# retro clothes for less?



## kimmy (Oct 10, 2008)

i can't really afford to shop at the following places anymore (thanks, economic bailout plan!) so i'm looking for the same type of clothes and accessories, but for a little cheaper.
My Baby Jo-vintage clothing, retro clothing, rockabilly, bowling shirts, dresses, 40's clothing, 50's clothing, swing and plus sizes.
Pinup Girl Clothing! - Retro Clothing, Retro Dresses, Rockabilly Clothing, Vintage Reproduction Clothing and More!
anyone have any ideas or suggestions where to buy for less?


----------



## hhunt2 (Oct 10, 2008)

There's little boutiques in my area (Nothern California; whether it's San Francisco or nerdy Silicon Valley).  Maybe there's little boutiques in your area.  How I found these stores... I either drove around being bored, walked around and window shopped or through Yelp.com

I suggest going on (Yelp) San Francisco Restaurants, Dentists, Bars, Beauty Salons, Doctors and searching under your city and key words like "retro, rockabilly, vintage, swing clothing, etc.".  Or start a theard asking your local Yelp users where you can find it.  It's free to sign up.

Also going to tattoo expo's.  
There's always venders selling vintage, punk, rockabilly stuff.  When I went to The Body Art Expo in the San Francisco area, they had a local vendor there. eCharlottesWeb.com
I was walking around their booth looking at prices, and it looked decent (considering a lot of the items I have never seen).

Etsy :: Your place to buy and sell all things handmade has a lot of rockabilly inspired art work, jewlery, purses, clothing, etc.  The great thing about that website is... it's all handmade goods (that means unique items).  Here's some stuff I'm viewing now...
Etsy :: artallnight :: lucky in love heart dice and glitter necklace
Etsy :: wickedminky :: sugar skull and rose tattoo necklace day of the dead (dia de los muertos calavera)
Etsy :: SixKings :: Bettie Page pendant necklace
Etsy :: Bellatise :: Makeup Brush Roll - travel size
Last link is a cherry print brush roll (I love the skull & black n' white checkered ones too).

Also, never underestimate consignment stores.  I don't mean the Goodwill or the Salvation Army.  I mean places like... Crossroads Trading Co. - Buy Sell Trade Clothing - Recycled Fashion 
http://www.moonzooom.com/
The last link is a store that only caters to eras like 1950's-1980's.  You might have a local store thats similar.  At Crossroads (I have one down the street from me), they always have jewlery that is inspired by the pin-up & rockabilly. 

Last but not least... headshops, tattoo & piercing shops (the ones that sell clothing are usually combined with a headshop), even Hot Topic or Spencers.  Or Ebay.

Good luck on your voyage.  I know how it feels to struggle finding stuff like that at a cheaper price (been there, done that).


----------



## enjoybeingagirl (Oct 10, 2008)

vintage clothing stores ... i live in a small city and there are a lot here in the hip downtown area


----------



## Dizzy (Oct 10, 2008)

http://www.reddressshoppe.com/
Stop Staring!

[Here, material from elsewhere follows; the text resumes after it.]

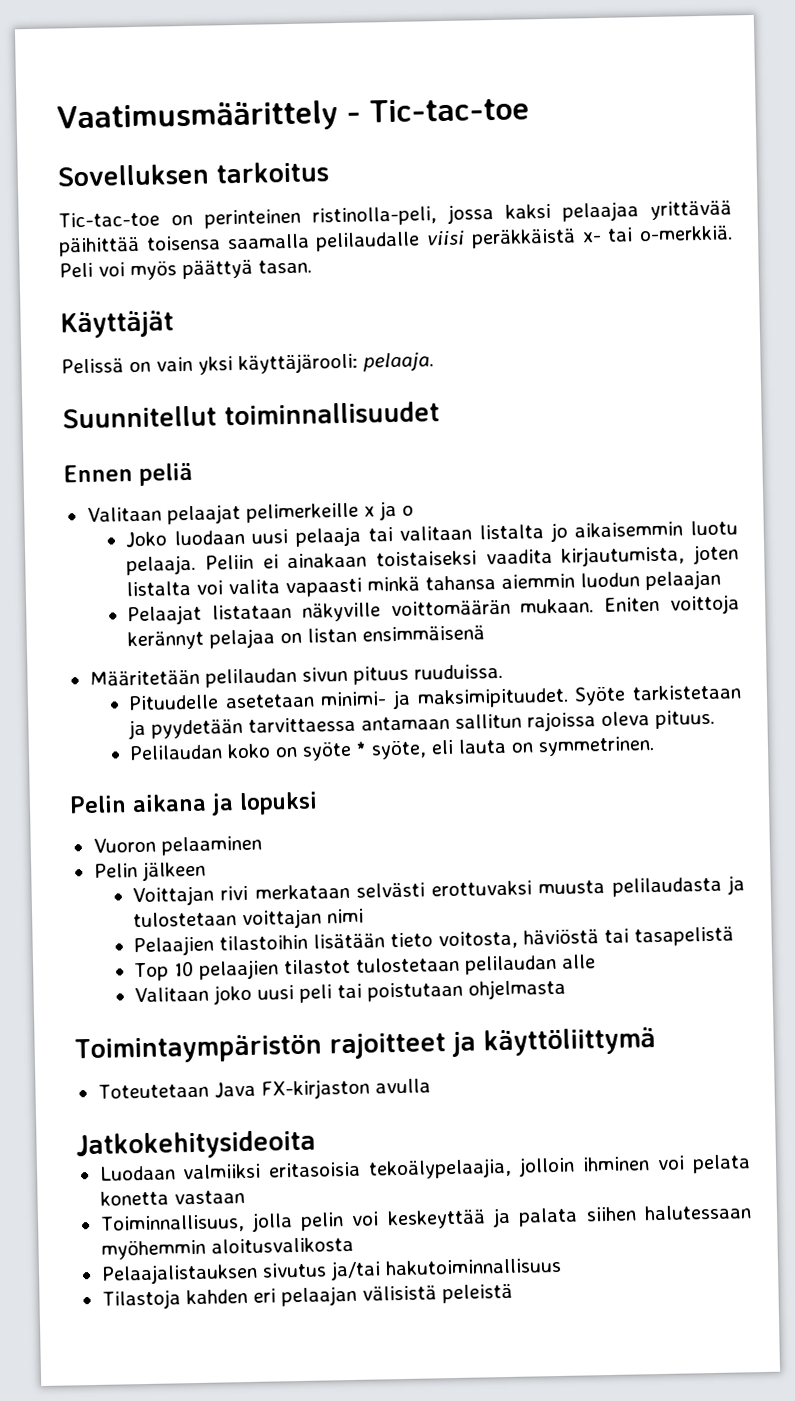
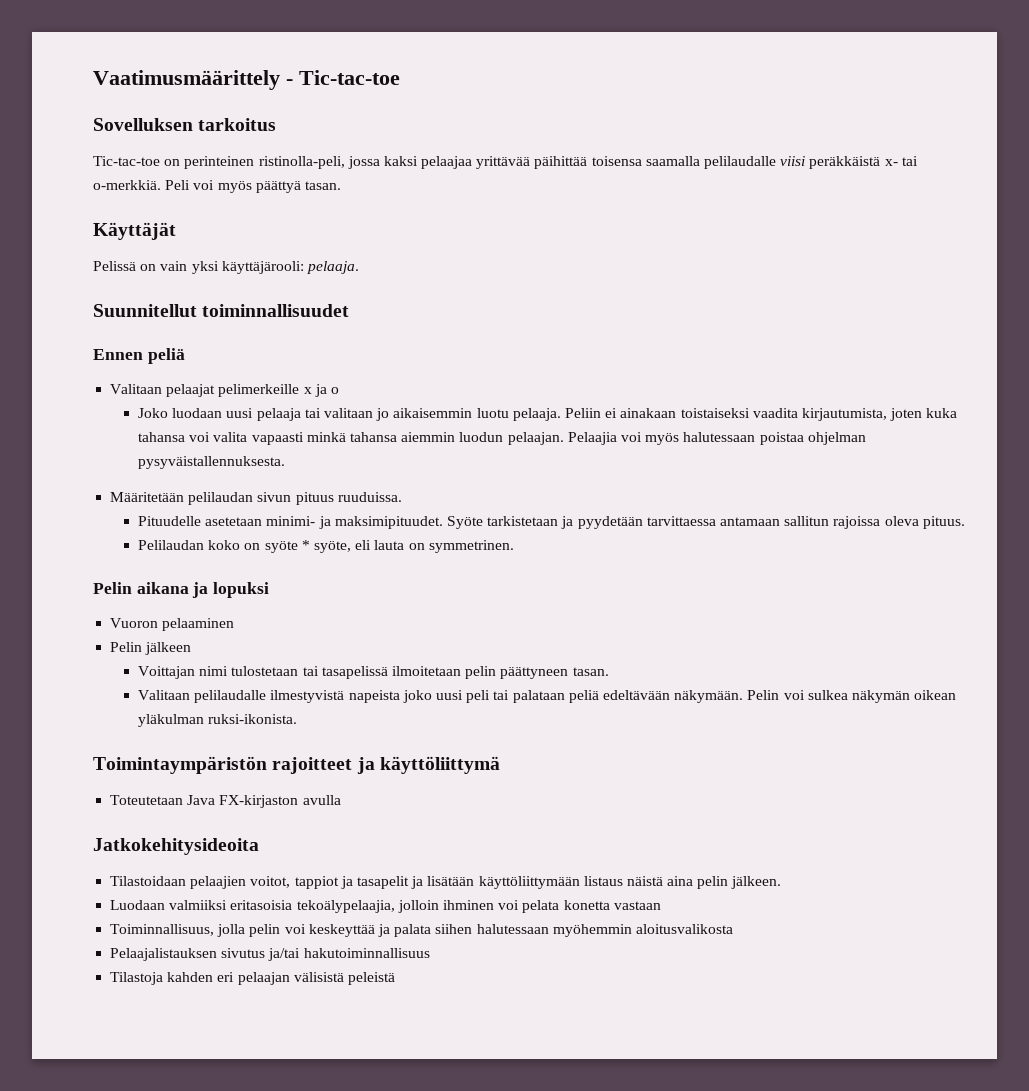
[479,524,545,540] listalta -> (374, 413) none
[126,580,192,597] listalta -> [926,408,958,418] [138,432,186,442] kuka tahansa
[645,569,722,591] [127,594,740,626] [127,625,486,651] pelaajan // Pelaajat listataan näkyville voittomäärän mukaan. Eniten voittoja kerännyt pelajaa on listan ensimmäisenä -> [507,432,866,445] [138,456,286,469] pelaajan. Pelaajia voi myös halutessaan poistaa ohjelman pysyväistallennuksesta.
[220,875,745,901] [133,908,365,930] [133,926,735,957] [134,954,597,982] [134,978,567,1005] rivi merkataan selvästi erottuvaksi muusta pelilaudasta ja tulostetaan voittajan nimi // Pelaajien tilastoihin lisätään tieto voitosta, häviöstä tai tasapelistä // Top 10 pelaajien tilastot tulostetaan pelilaudan alle // Valitaan joko uusi peli tai poistutaan ohjelmasta -> [199,666,609,679] [138,690,957,703] [138,714,298,727] nimi tulostetaan tai tasapelissä ilmoitetaan pelin päättyneen tasan. // Valitaan pelilaudalle ilmestyvistä napeista joko uusi peli tai palataan peliä edeltävään näkymään. Pelin voi sulkea näkymän oikean yläkulman ruksi-ikonista.
(316, 1145) none -> [110,876,782,889] // Tilastoidaan pelaajien voitot, tappiot ja tasapelit ja lisätään käyttöliittymään listaus näistä aina pelin jälkeen.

Sexy Rockabilly dresses, Vintage Clothing, Retro clothes, Cocktail Dresses.
Dressing Every Glamour Girl From XXS -XXXL

I've used all three with no problems.  Not quite sure if it's what you're looking for, but I know the Fedora Lounge has a bunch of sites listed that cover a variety of eras if you can't find anything with these.


----------



## hhunt2 (Oct 10, 2008)

Quote:

   Originally Posted by *Dizzy* 

 
_Dressing Every Glamour Girl From XXS -XXXL

I've used all three with no problems. Not quite sure if it's what you're looking for, but I know the Fedora Lounge has a bunch of sites listed that cover a variety of eras if you can't find anything with these._

 
The Mode Merr website has a model who really resembles Betty Page.  
It's so trippy.  Thanks for that link.


----------



## kimmy (Oct 10, 2008)

we have absolutely no little boutiques that have this kind of stuff anywhere near me.


----------



## ms.marymac (Oct 14, 2008)

I know what you mean.  Honestly, I have never really wanted to spend some of the prices on vintage reproductions, and I can NEVER find vintage clothes that fit me.  I just get inspired by those clothes and find things I can put together myself. Pencil skirts, high waist pants, etc.  Target actually had some very 40's looking shoes last year. You can also look through thrift stores for retro looking things. And as someone else said, Etsy is a great place for one of a kind homemade accessories.


----------



## kimmy (Oct 14, 2008)

guuhh i went for it and bought a top from pinupgirlclothing.com and the size chart on the website lies...i ordered a small (and by their measurements, that should have been perfect if not a little tight) and it's too big for me. 
	

	
	
		
		

		
		
	


	




 i'm gonna have to see etsy now. thanks ladies!


----------



## Korms (Oct 15, 2008)

Quote:

   Originally Posted by *hhunt2* 

 
_The Mode Merr website has a model who really resembles Betty Page._

 
That's Bernie Dexter.

Bernie Dexter: Pin-up & Cheesecake Model - Shop for Modern Rockabilly Clothing, Pin-up Girl, Clothing & Jewelry, Retro Lingerie & Elite Heels


----------



## nnickles66 (Nov 27, 2008)

Quote:

   Originally Posted by *Dizzy* 

 
_I've used all three with no problems.  Not quite sure if it's what you're looking for, but I know the Fedora Lounge has a bunch of sites listed that cover a variety of eras if you can't find anything with these._

 
Hey *Dizzy* .... just wanted to confirm your post for everyone. They are great to deal with. I've had good experiences myself. cheers. Nancy


----------



## cupcake_x (Dec 4, 2008)

I love vintage/retro styled clothes.. Heres some links!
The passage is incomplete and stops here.